Psalm 2:5

PLUS

 

EXPOSITION

Verse 5. After he has laughed he shall speak; he needs not smite; the breath of his lips is enough. At the moment when their power is at its height, and their fury most violent, then shall his Word go forth against them. And what is it that he says? -- it is a very galling sentence --

Yet, says he, "despite your malice, despite your tumultuous gatherings, despite the wisdom of your counsels, despite the craft of your lawgivers, yet have I set my king upon my holy hill of Zion." Is not that a grand exclamation! He has already done that which the enemy seeks to prevent. While they are proposing, he has disposed the matter. Jehovah's will is done, and man's will frets and raves in vain. God's Anointed is appointed, and shall not be disappointed. Look back through all the ages of infidelity, hearken to the high and hard things which men have spoken against the Most High, listen to the rolling thunder of earth's volleys against the Majesty of heaven, and then think that God is saying all the while, "Yet have I set my king upon my holy hill of Zion."

 

EXPLANATORY NOTES AND QUAINT SAYINGS

Verse 5. Vex them; either by horror of conscience, or corporal plagues; one way or the other he will have his pennyworths of them, as he always has had the persecutors of his people. John Trapp.

Verse 5,9. It is easy for God to destroy his foes ... Behold Pharaoh, his wise men, his hosts, and his horses plouting and plunging, and sinking like lead in the Red sea. Here is the end of one of the greatest plots ever formed against God's chosen. Of thirty Roman emperors, governors of provinces, and others high in office, who distinguished themselves by their zeal and bitterness in persecuting the early Christians, one became speedily deranged after some atrocious cruelty, one was slain by his own son, one became blind, the eyes of one started out of his head, one was drowned, one was strangled, one died in a miserable captivity, one fell dead in a manner that will not bear recital, one died of so loathsome a disease that several of his physicians were put to death because they could not abide the stench that filled his room, two committed suicide, a third attempted it, but had to call for help to finish the work, five were assassinated by their own people or servants, five others died the most miserable and excruciating deaths, several of them having an untold complication of diseases, and eight were killed in battle, or after being taken prisoners.
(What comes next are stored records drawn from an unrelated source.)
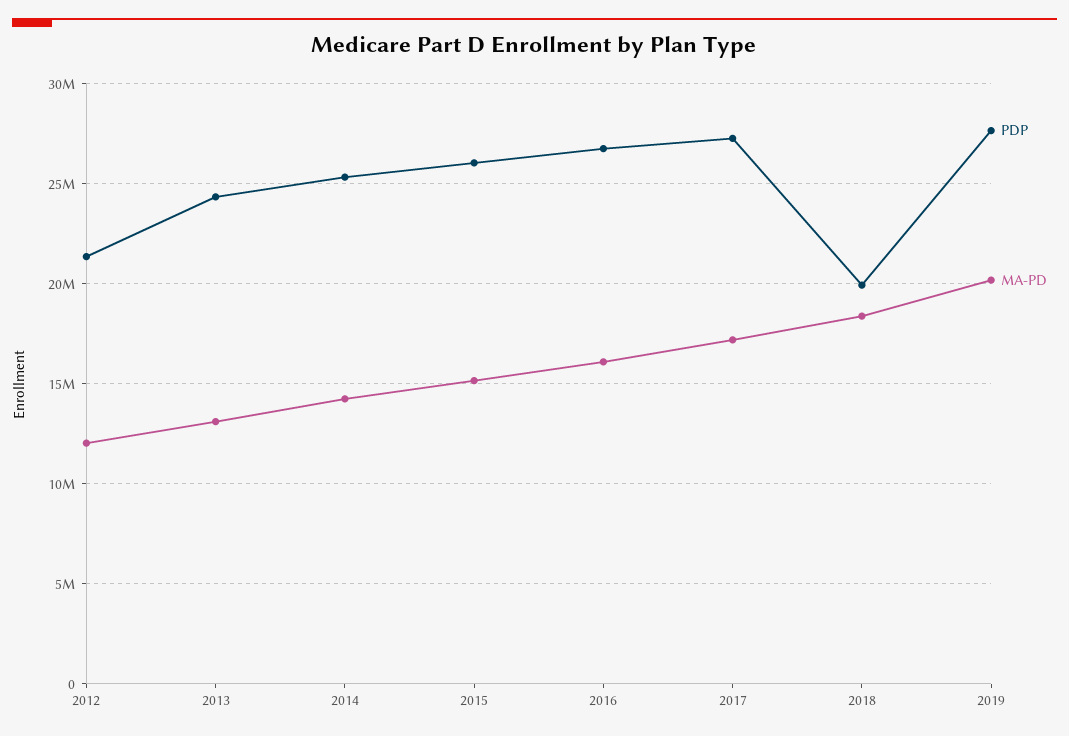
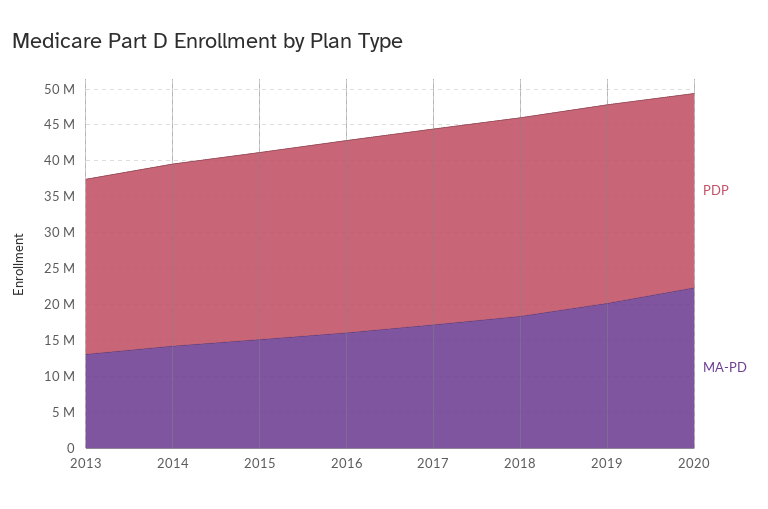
PDP, 2012: 21500000 -> none
MA-PD, 2012: 12000000 -> none
PDP, 2018: 20000000 -> 27500000
PDP, 2020: none -> 27500000
MA-PD, 2020: none -> 22500000

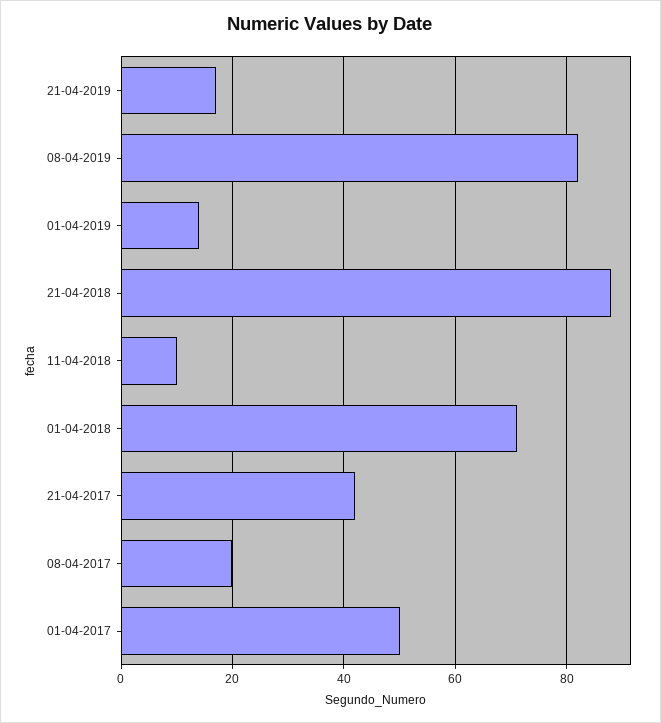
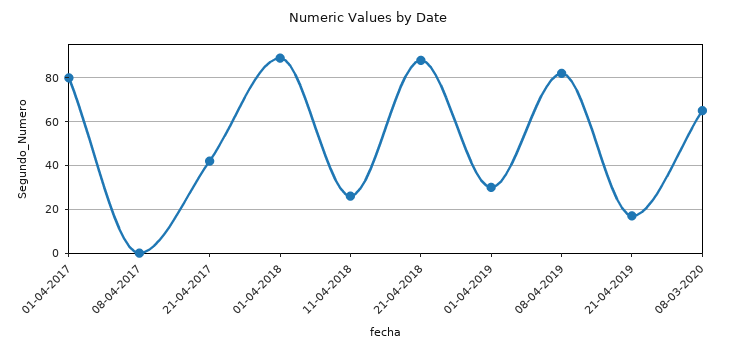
01-04-2019: 15 -> 30
11-04-2018: 10 -> 25
01-04-2018: 70 -> 90
08-04-2017: 20 -> 0
01-04-2017: 50 -> 80
08-03-2020: none -> 65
Among these was Julian the apostate. In the days of his prosperity he is said to have pointed his dagger to heaven defying the Son of God, whom he commonly called the Galilean. But when he was wounded in battle, he saw that all was over with him, and he gathered up his clotted blood, and threw it into the air, exclaiming, "Thou hast conquered, O thou Galilean." Voltaire has told us of the agonies of Charles the 9th of France, which drove the blood through the pores of the skin of that miserable monarch, after his cruelties and treachery to the Hugenots. William S. Plumer, D.D., L.L.D., 1867.

 

HINTS FOR PASTORS AND LAYPERSONS

Verse 5. The voice of wrath. One of a series of sermons upon the voices of the divine attributes.